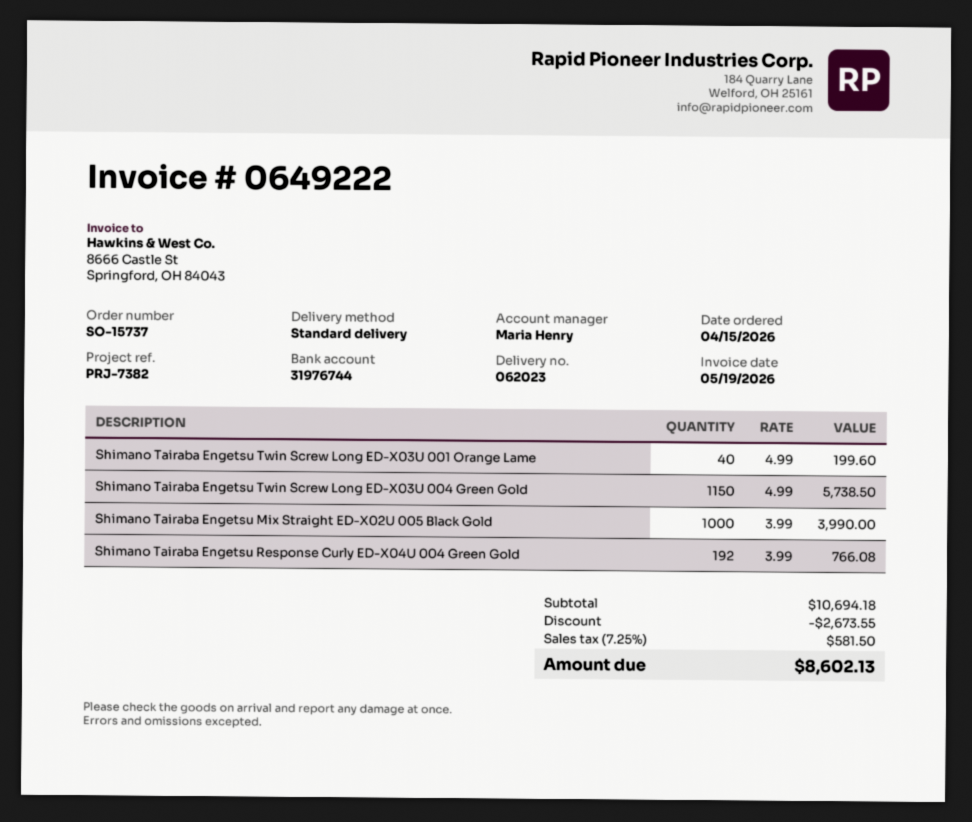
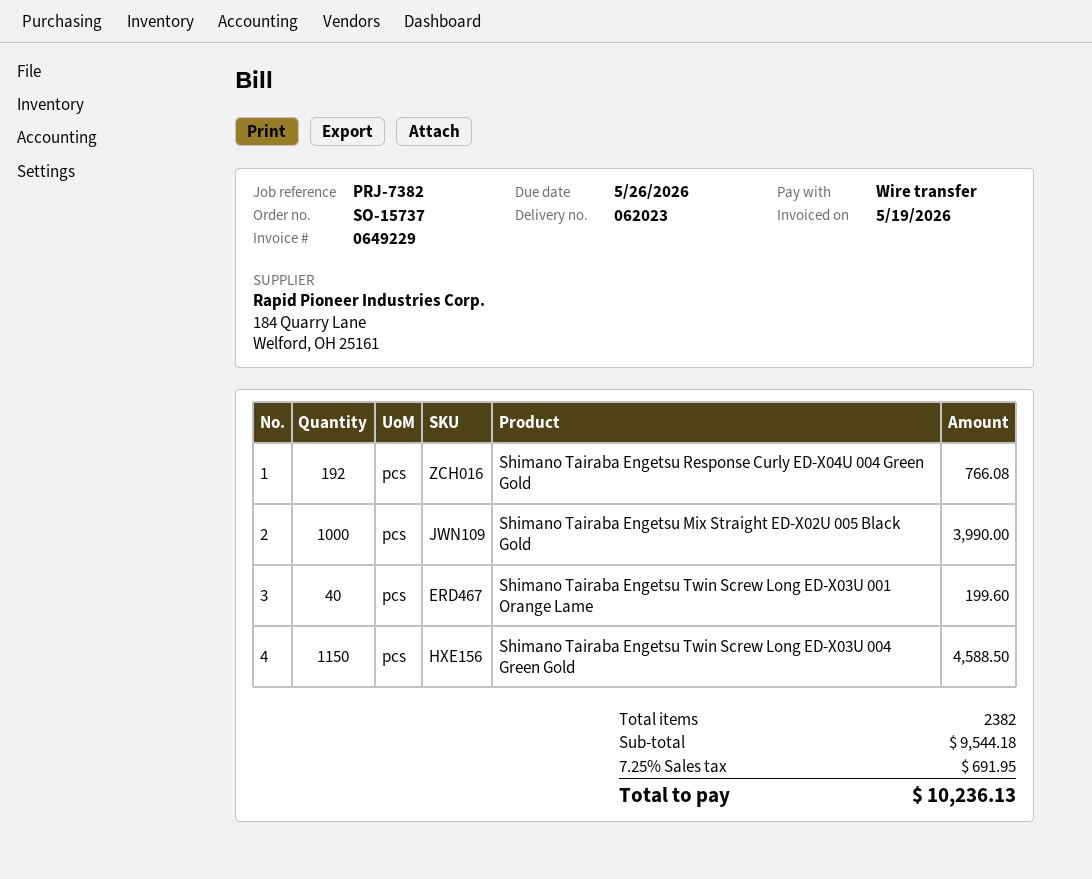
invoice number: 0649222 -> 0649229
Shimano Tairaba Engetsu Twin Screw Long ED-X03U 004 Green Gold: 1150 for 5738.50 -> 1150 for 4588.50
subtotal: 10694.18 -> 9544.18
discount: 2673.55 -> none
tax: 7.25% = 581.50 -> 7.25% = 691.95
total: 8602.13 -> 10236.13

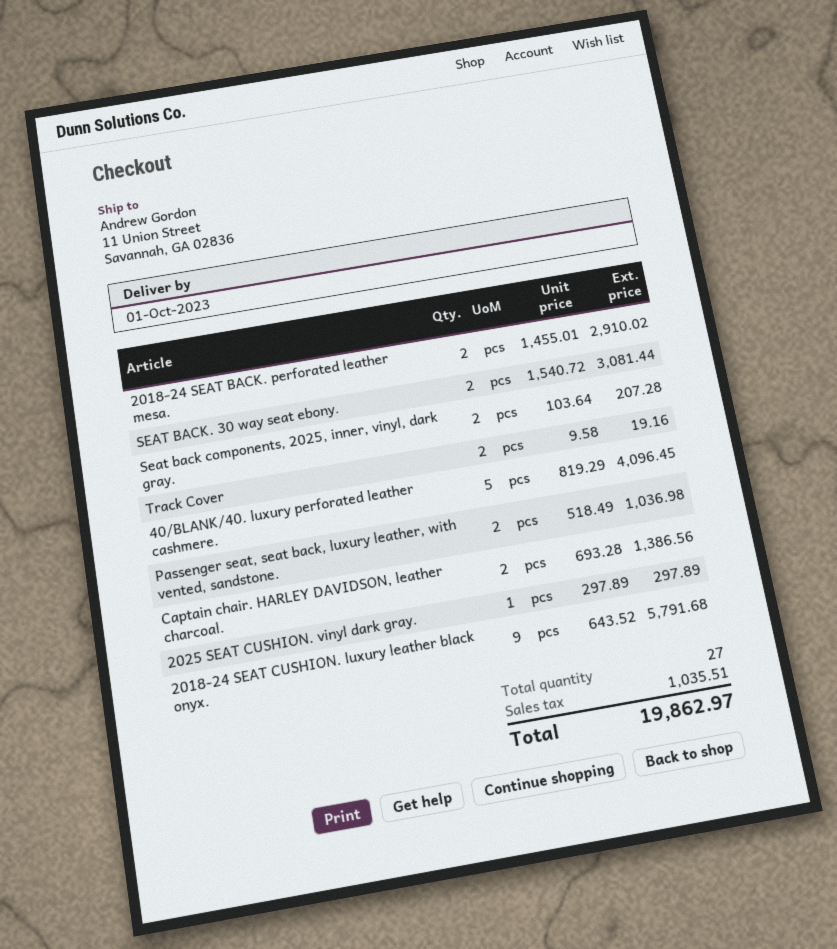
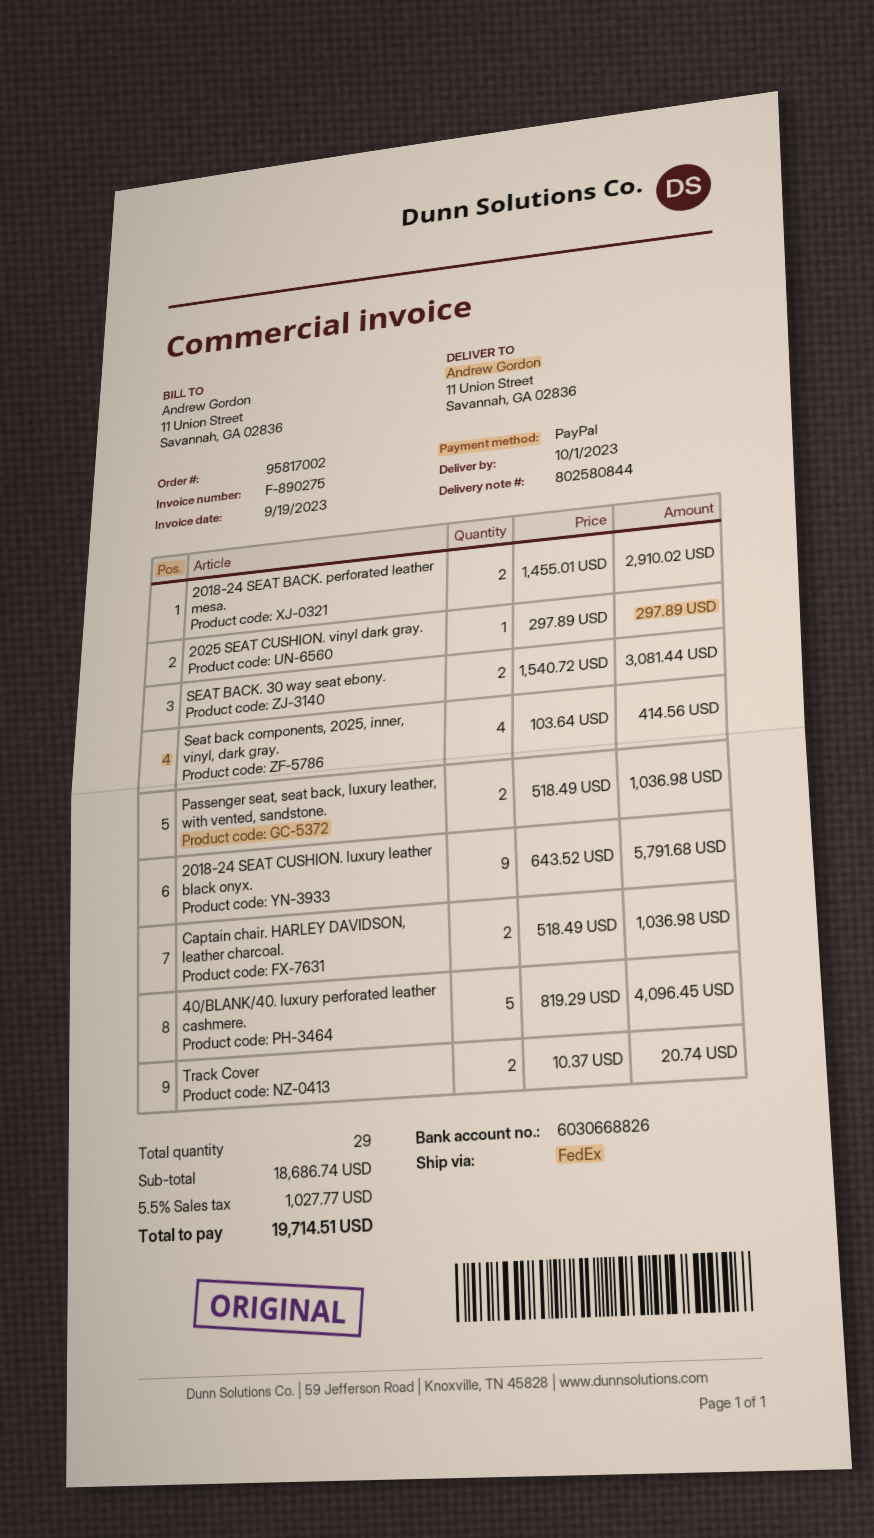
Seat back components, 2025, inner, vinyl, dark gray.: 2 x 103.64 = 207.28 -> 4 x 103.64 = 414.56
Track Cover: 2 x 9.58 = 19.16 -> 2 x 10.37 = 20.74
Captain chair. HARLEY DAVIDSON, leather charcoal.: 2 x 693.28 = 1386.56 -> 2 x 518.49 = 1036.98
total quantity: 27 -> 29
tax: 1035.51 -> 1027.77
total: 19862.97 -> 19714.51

######

Above are the records; restate exactly the lines from the one containing "tax: 7.25% = 581.50 -> 7.25% = 691.95" through the one containing "total quantity: 27 -> 29", keeping pictures out.

tax: 7.25% = 581.50 -> 7.25% = 691.95
total: 8602.13 -> 10236.13

Seat back components, 2025, inner, vinyl, dark gray.: 2 x 103.64 = 207.28 -> 4 x 103.64 = 414.56
Track Cover: 2 x 9.58 = 19.16 -> 2 x 10.37 = 20.74
Captain chair. HARLEY DAVIDSON, leather charcoal.: 2 x 693.28 = 1386.56 -> 2 x 518.49 = 1036.98
total quantity: 27 -> 29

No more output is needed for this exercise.